It is very rarely that something happens which genuinely changes the trajectory of history. Especially when it comes from a vision; a possible or potential future that someone imagines. More rarely still, it comes from a vision that someone is able to not just articulate, but execute.

For example, some might call the concept of the iPhone 'genius' – it changed the smartphone industry, and what we think of as "portable" or "mobile" computers, but the development of a pocket-sized computer built around a touch screen wasn't new. Smartphones weren't new. Although it was a very well executed idea, it is hard to say that what Apple achieved with the iPhone was significantly different to the target that Palm, Nokia, RIM, Microsoft and others were aiming for with their phones, smartphones and pocket PCs.

I find it hard to think of a better example of what 'genius' really means than Douglas Engelbart.

Recently, I wrote a blog post about "inventing the future" where I said that;

[…] if you want to see the real meaning of "inventing the future", then you could do far worse than looking at [Alan] Kay and the work that was going on at Xerox PARC (Palo Alto Research Centre, where he worked in the 1970s). Because PARC was basically where most of the ideas behind what we think of as 'computers' were put together into a coherent product.

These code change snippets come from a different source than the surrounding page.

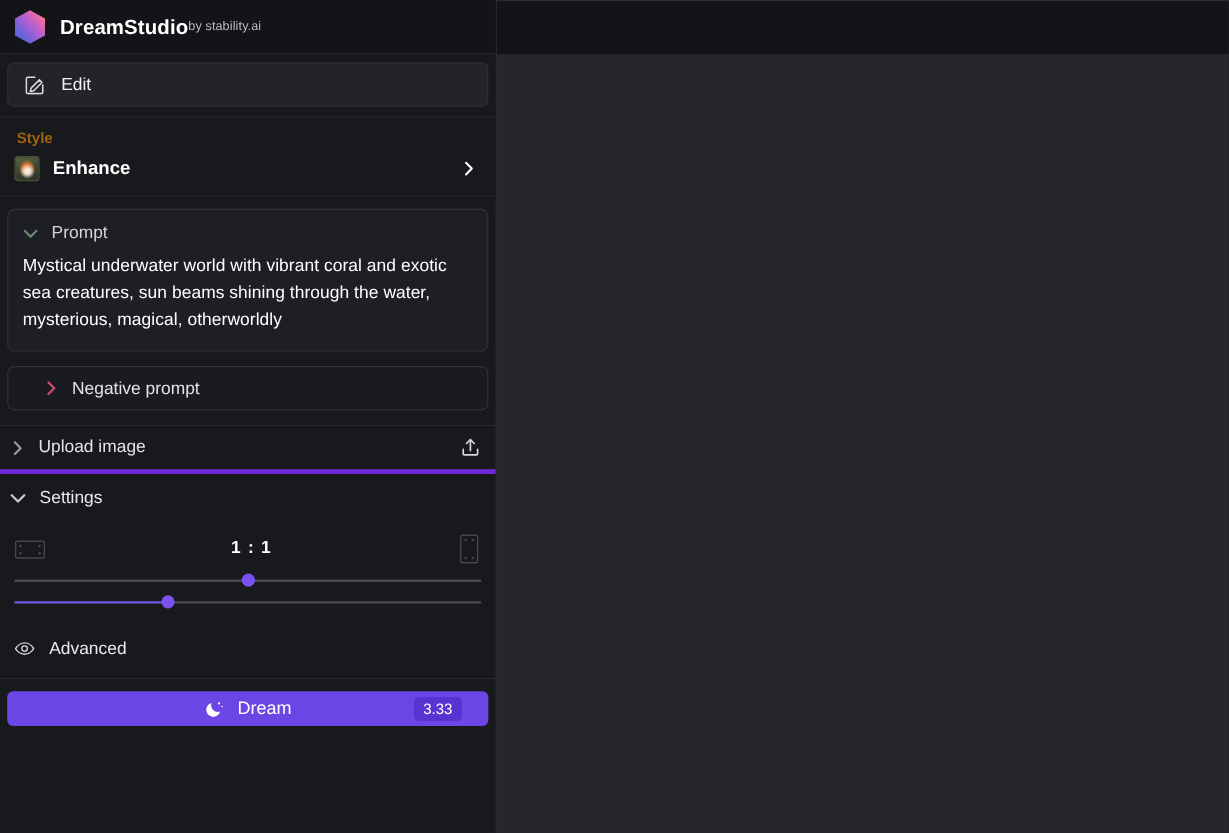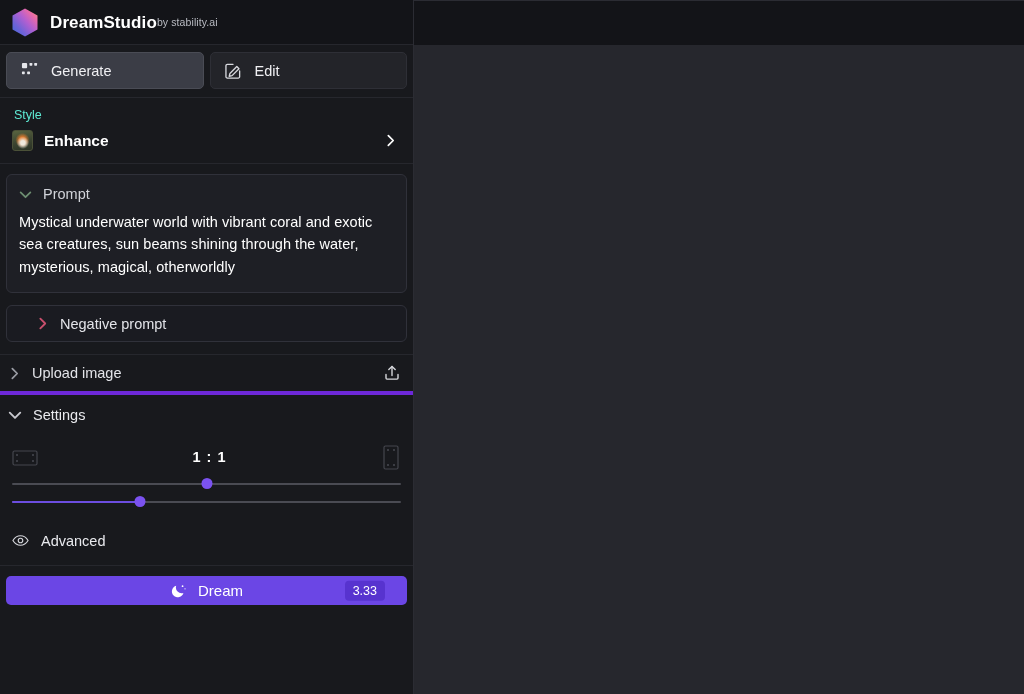"Generate" div.tab { html: <div> <svg> <rect></rect> <rect></rect> <rect></rect> <rect></rect> <rect></rect> </svg> <span>Generate</span> </div> -> none }
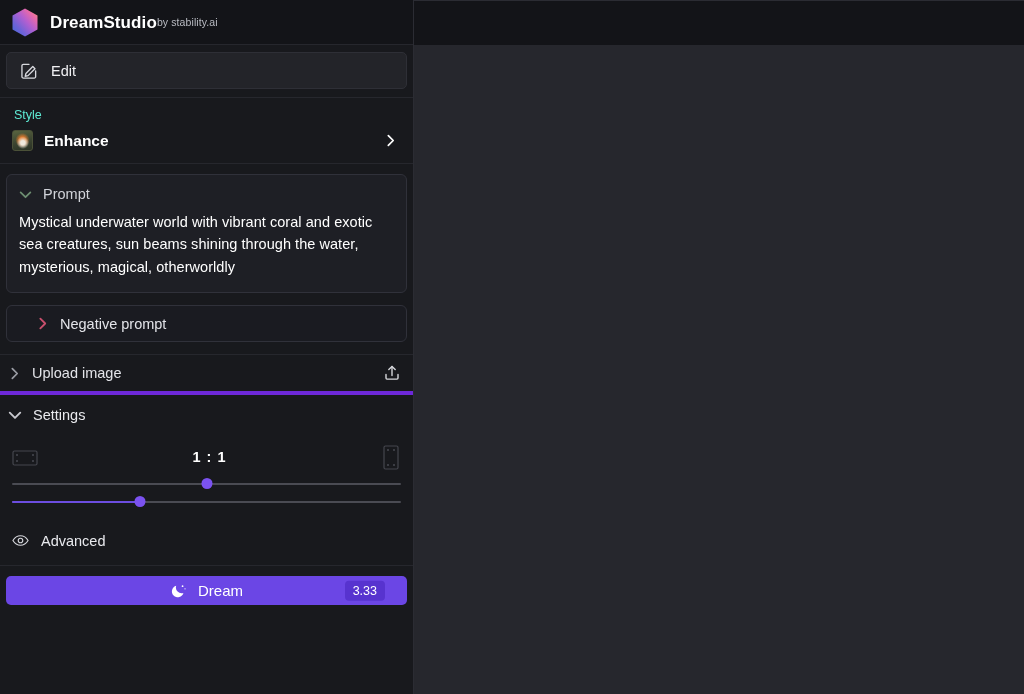"Style" .style-caption { color: #5eead4 -> #a16207; font-weight: none -> bold }
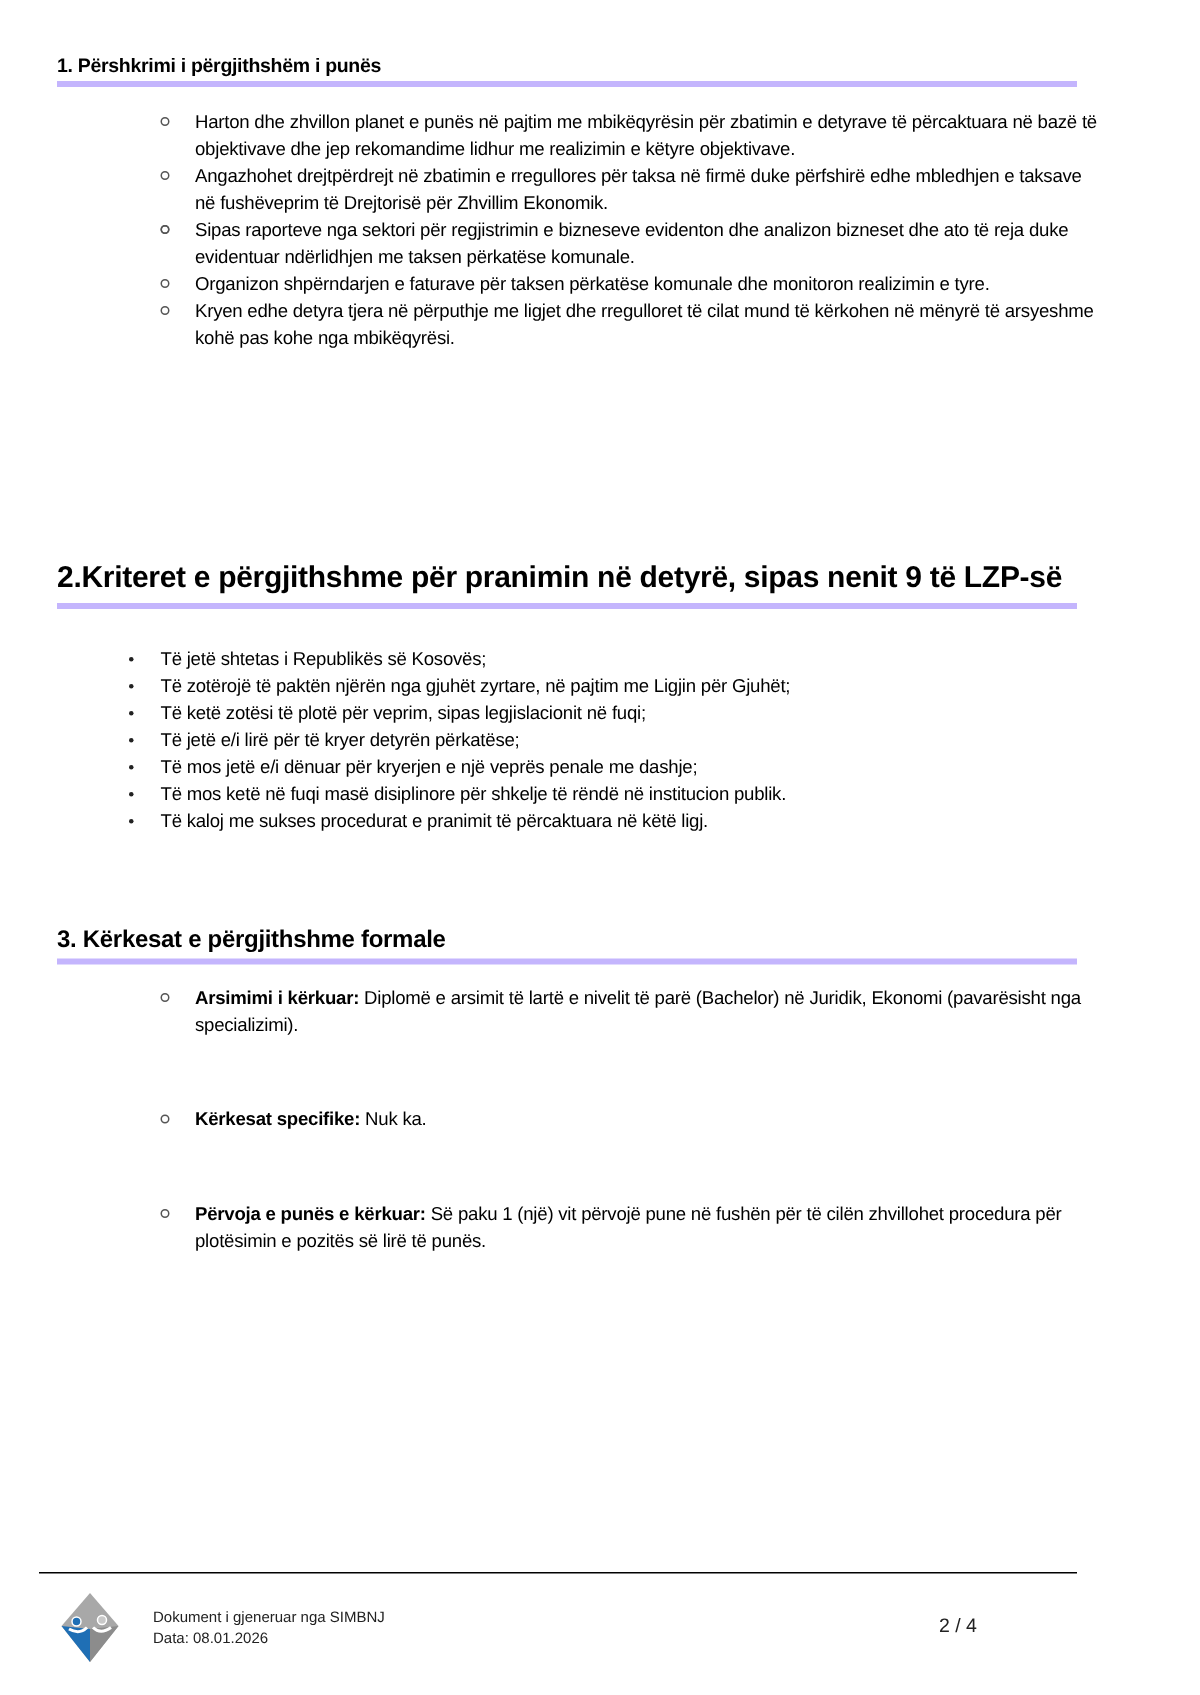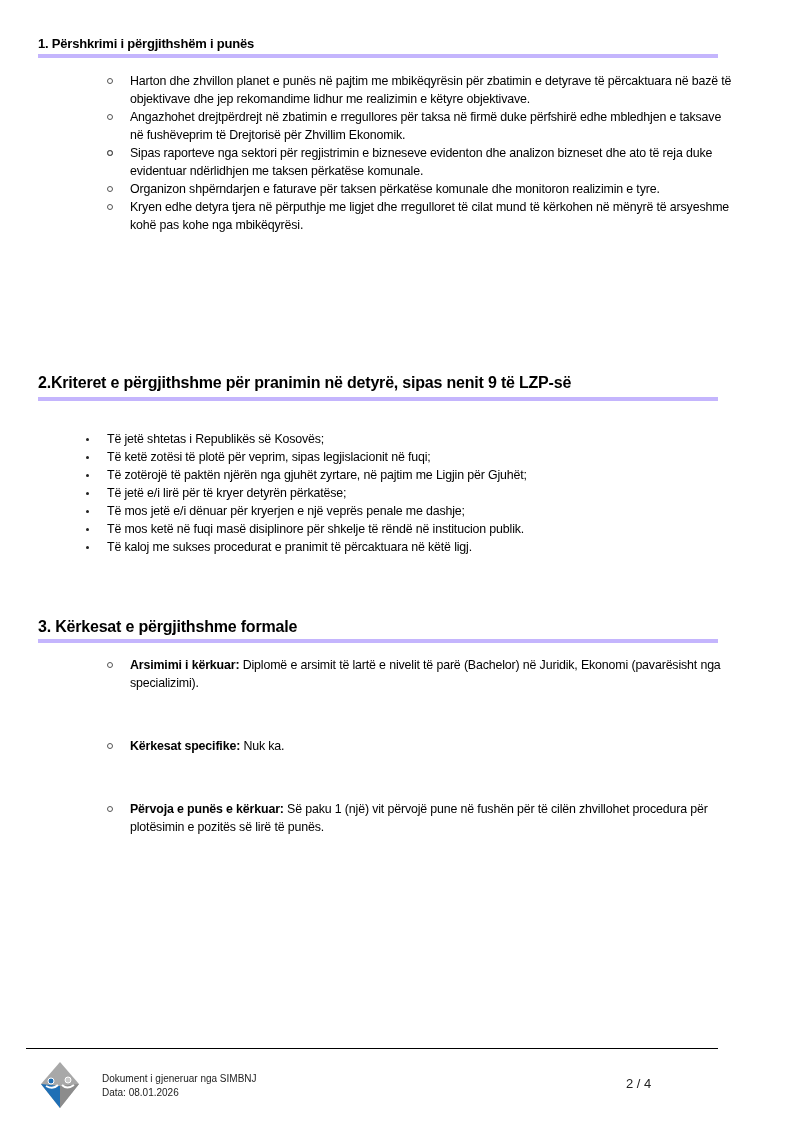"2.Kriteret e përgjithshme për pranimin" .h2 { font-size: 16px -> 20px }
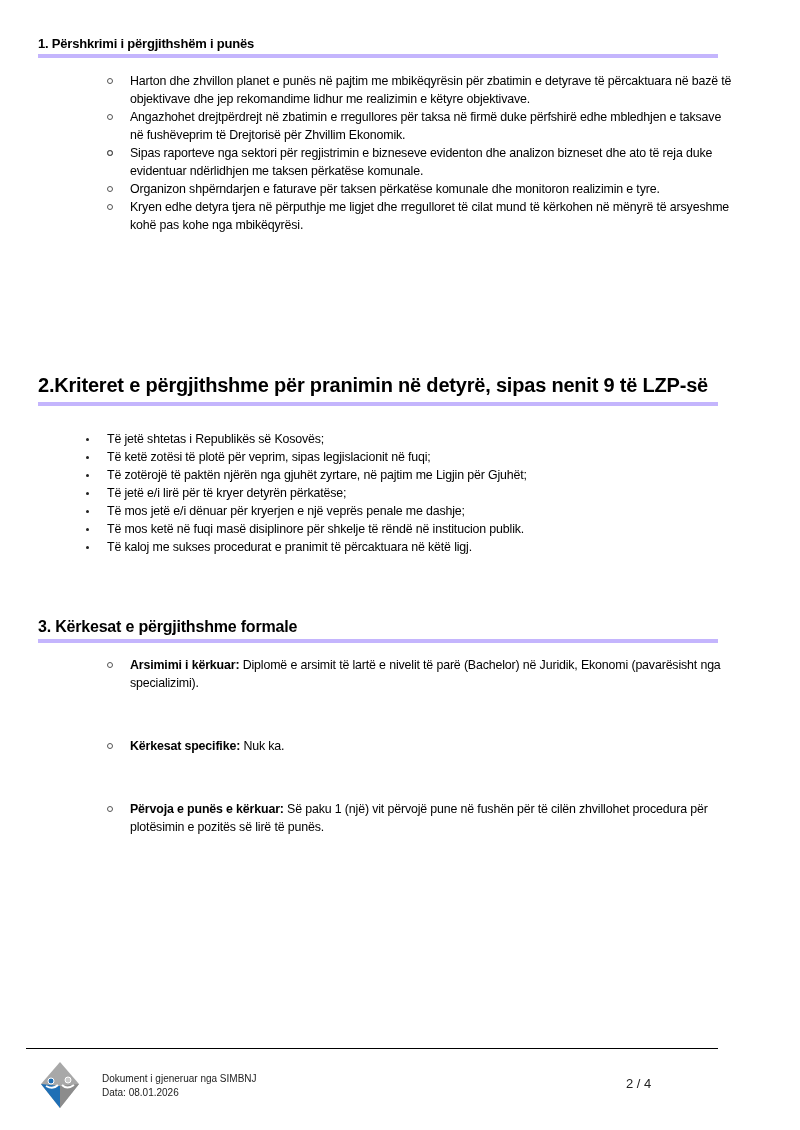"Të ketë zotësi të plotë" li { order: before "Të zotërojë të paktën njërën" -> after "Të zotërojë të paktën njërën" }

At a point in time when the science fiction future of computers involved banks of switches, blinking lights and beeping computers, the guys at PARC were putting together computers with graphical interfaces (ie. WIMP - the idea of a user interface using Windows, Icons, Mouse and Pointer), the Paper Paradigm (the idea that the computer interface would be made up of analogues to the traditional desktop – so, the "desktop", files and folders, the trash can), WYSIWYG ("What You See Is What You Get" – beforehand, what you would type in a word processor wouldn't really give you any clear idea of what it would look like when you printed it out on paper.)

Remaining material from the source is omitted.